··· EXCERPTED DATA

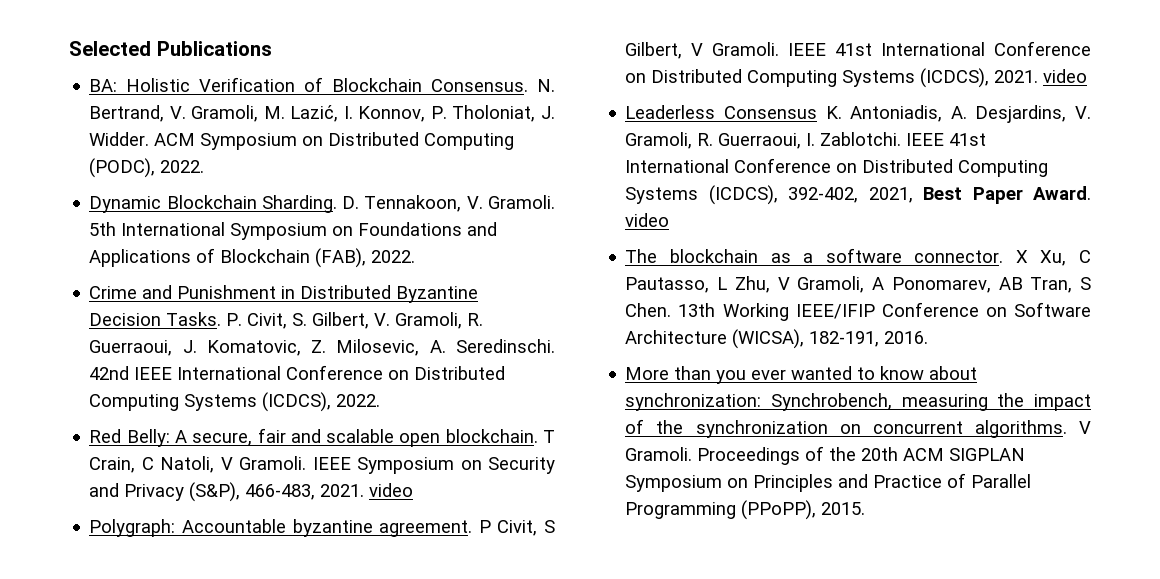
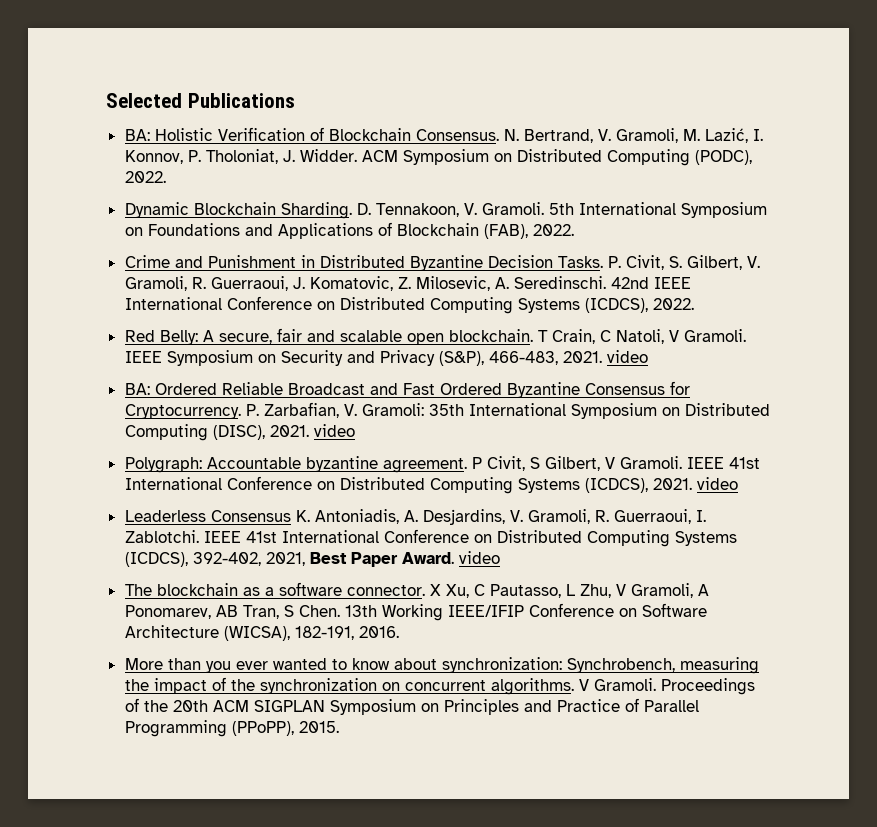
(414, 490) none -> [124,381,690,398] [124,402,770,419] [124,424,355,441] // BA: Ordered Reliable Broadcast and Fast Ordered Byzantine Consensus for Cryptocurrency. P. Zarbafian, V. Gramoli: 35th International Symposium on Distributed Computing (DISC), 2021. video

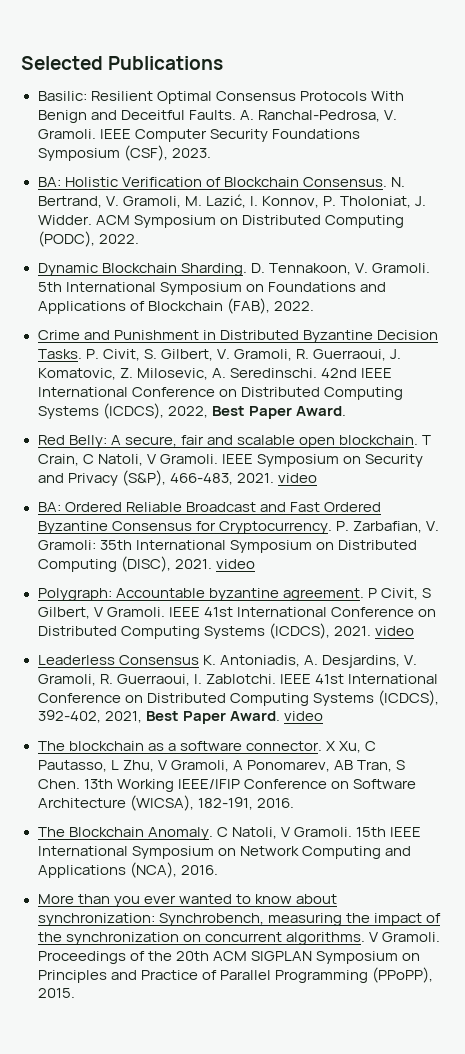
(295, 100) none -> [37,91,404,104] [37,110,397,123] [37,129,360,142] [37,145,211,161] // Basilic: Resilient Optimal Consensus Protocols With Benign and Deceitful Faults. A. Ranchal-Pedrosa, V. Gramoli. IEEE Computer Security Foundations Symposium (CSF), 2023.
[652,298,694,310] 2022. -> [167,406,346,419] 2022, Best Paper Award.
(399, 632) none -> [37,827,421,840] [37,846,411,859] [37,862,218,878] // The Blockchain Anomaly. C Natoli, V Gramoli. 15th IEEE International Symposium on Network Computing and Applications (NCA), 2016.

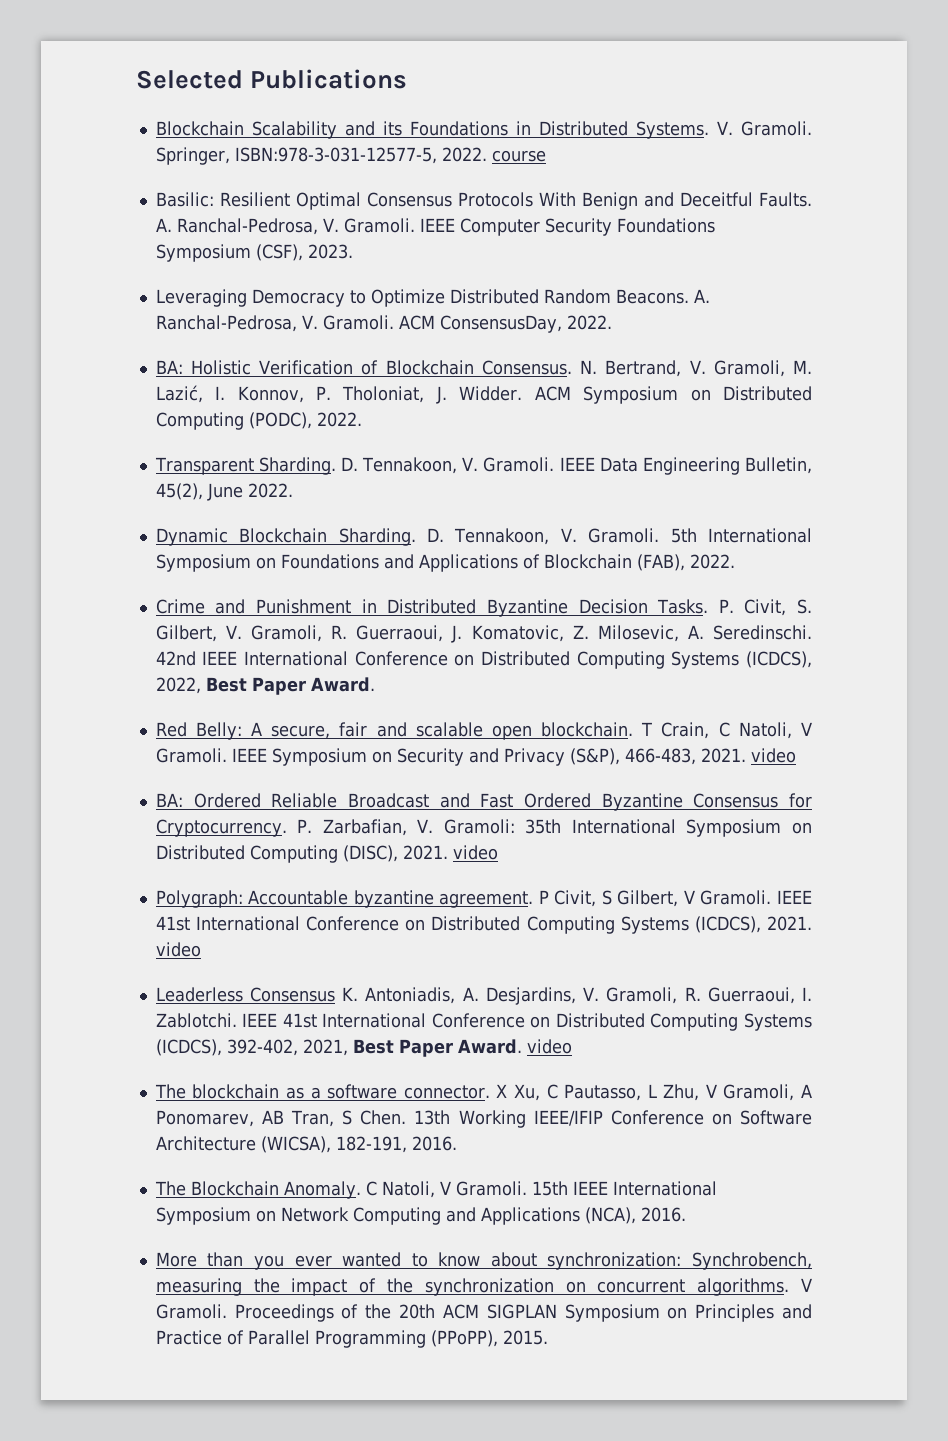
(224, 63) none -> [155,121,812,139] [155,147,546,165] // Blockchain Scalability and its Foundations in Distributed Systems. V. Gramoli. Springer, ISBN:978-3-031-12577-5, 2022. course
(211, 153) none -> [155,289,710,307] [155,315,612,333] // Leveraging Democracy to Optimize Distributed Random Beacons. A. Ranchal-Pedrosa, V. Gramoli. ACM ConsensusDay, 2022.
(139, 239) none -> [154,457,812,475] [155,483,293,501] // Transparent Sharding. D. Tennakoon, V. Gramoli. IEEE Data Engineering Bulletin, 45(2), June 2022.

······

:: WHAT TO WORK ON ::
For this step, transcribe all the material above exactly and drop the images.

:: SOLUTION TO THIS TASK ::
(414, 490) none -> [124,381,690,398] [124,402,770,419] [124,424,355,441] // BA: Ordered Reliable Broadcast and Fast Ordered Byzantine Consensus for Cryptocurrency. P. Zarbafian, V. Gramoli: 35th International Symposium on Distributed Computing (DISC), 2021. video

(295, 100) none -> [37,91,404,104] [37,110,397,123] [37,129,360,142] [37,145,211,161] // Basilic: Resilient Optimal Consensus Protocols With Benign and Deceitful Faults. A. Ranchal-Pedrosa, V. Gramoli. IEEE Computer Security Foundations Symposium (CSF), 2023.
[652,298,694,310] 2022. -> [167,406,346,419] 2022, Best Paper Award.
(399, 632) none -> [37,827,421,840] [37,846,411,859] [37,862,218,878] // The Blockchain Anomaly. C Natoli, V Gramoli. 15th IEEE International Symposium on Network Computing and Applications (NCA), 2016.

(224, 63) none -> [155,121,812,139] [155,147,546,165] // Blockchain Scalability and its Foundations in Distributed Systems. V. Gramoli. Springer, ISBN:978-3-031-12577-5, 2022. course
(211, 153) none -> [155,289,710,307] [155,315,612,333] // Leveraging Democracy to Optimize Distributed Random Beacons. A. Ranchal-Pedrosa, V. Gramoli. ACM ConsensusDay, 2022.
(139, 239) none -> [154,457,812,475] [155,483,293,501] // Transparent Sharding. D. Tennakoon, V. Gramoli. IEEE Data Engineering Bulletin, 45(2), June 2022.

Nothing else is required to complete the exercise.